Top of Raw data
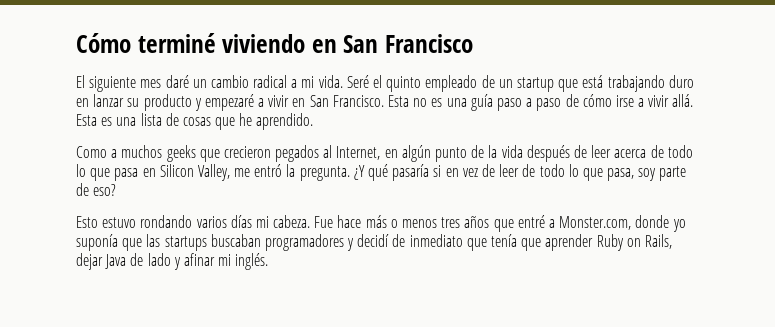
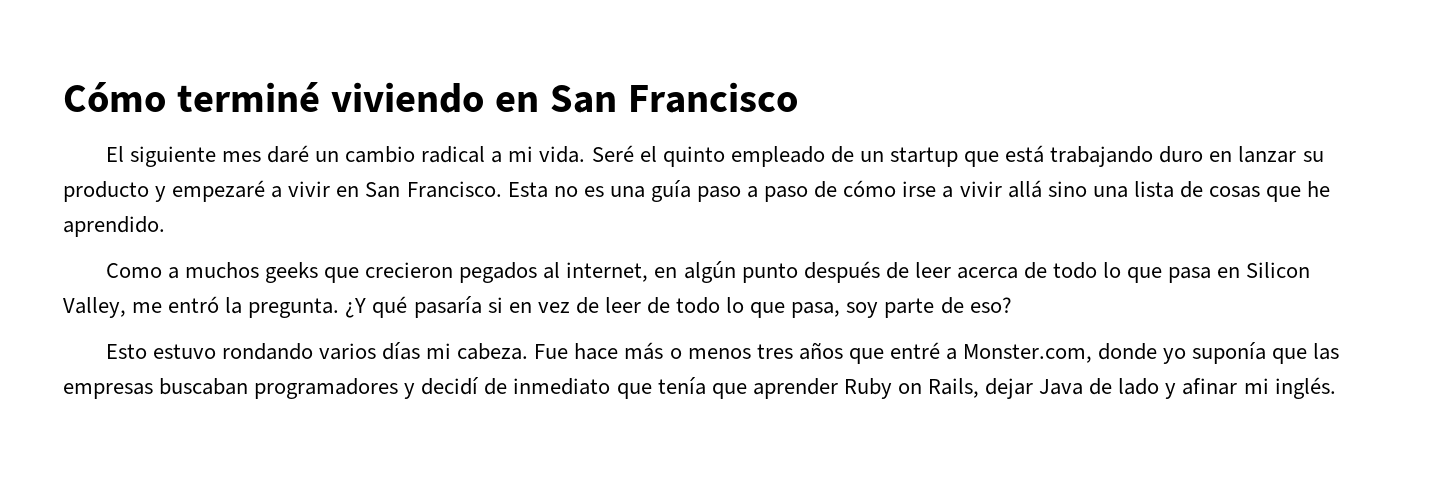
[672,94,694,107] [76,114,113,126] allá. Esta es -> [1007,180,1087,198] allá sino
[336,146,381,160] Internet, -> [566,262,649,282] internet,
[471,145,523,158] de la vida -> (798, 273) none
[164,236,207,251] startups -> [63,383,153,399] empresas

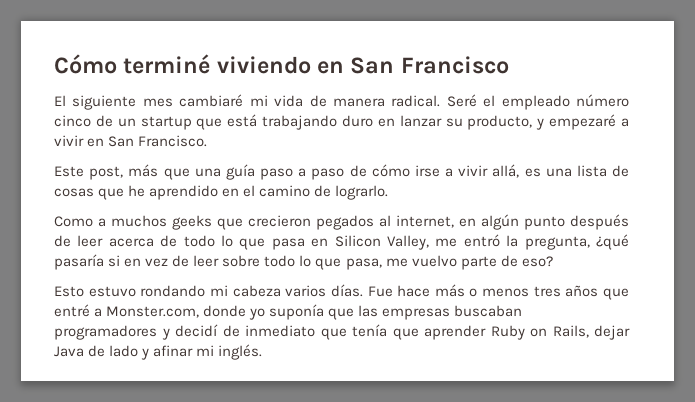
[267,145,825,167] daré un cambio radical a mi vida. Seré el quinto empleado -> [179,94,630,110] [54,115,91,127] cambiaré mi vida de manera radical. Seré el empleado número cinco
[63,181,149,202] producto -> [467,115,533,130] producto,
[507,182,604,198] Esta no es -> [54,164,190,180] // Este post, más que
[1007,180,1087,198] allá sino -> [492,164,541,178] allá, es
[63,216,165,237] aprendido. -> [149,185,389,200] aprendido en el camino de lograrlo.
[248,296,408,318] pregunta. ¿Y qué -> [524,234,629,250] pregunta, ¿qué
[646,297,670,314] de -> [222,255,261,267] sobre
[846,302,879,318] soy -> [385,255,457,267] me vuelvo
[319,342,529,360] varios días mi cabeza. -> [209,284,363,297] mi cabeza varios días.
Bottom of Raw data
=== Task requirements ===
Please retype the records above exactly, excluding every picture.

=== Answer to this problem ===
[672,94,694,107] [76,114,113,126] allá. Esta es -> [1007,180,1087,198] allá sino
[336,146,381,160] Internet, -> [566,262,649,282] internet,
[471,145,523,158] de la vida -> (798, 273) none
[164,236,207,251] startups -> [63,383,153,399] empresas

[267,145,825,167] daré un cambio radical a mi vida. Seré el quinto empleado -> [179,94,630,110] [54,115,91,127] cambiaré mi vida de manera radical. Seré el empleado número cinco
[63,181,149,202] producto -> [467,115,533,130] producto,
[507,182,604,198] Esta no es -> [54,164,190,180] // Este post, más que
[1007,180,1087,198] allá sino -> [492,164,541,178] allá, es
[63,216,165,237] aprendido. -> [149,185,389,200] aprendido en el camino de lograrlo.
[248,296,408,318] pregunta. ¿Y qué -> [524,234,629,250] pregunta, ¿qué
[646,297,670,314] de -> [222,255,261,267] sobre
[846,302,879,318] soy -> [385,255,457,267] me vuelvo
[319,342,529,360] varios días mi cabeza. -> [209,284,363,297] mi cabeza varios días.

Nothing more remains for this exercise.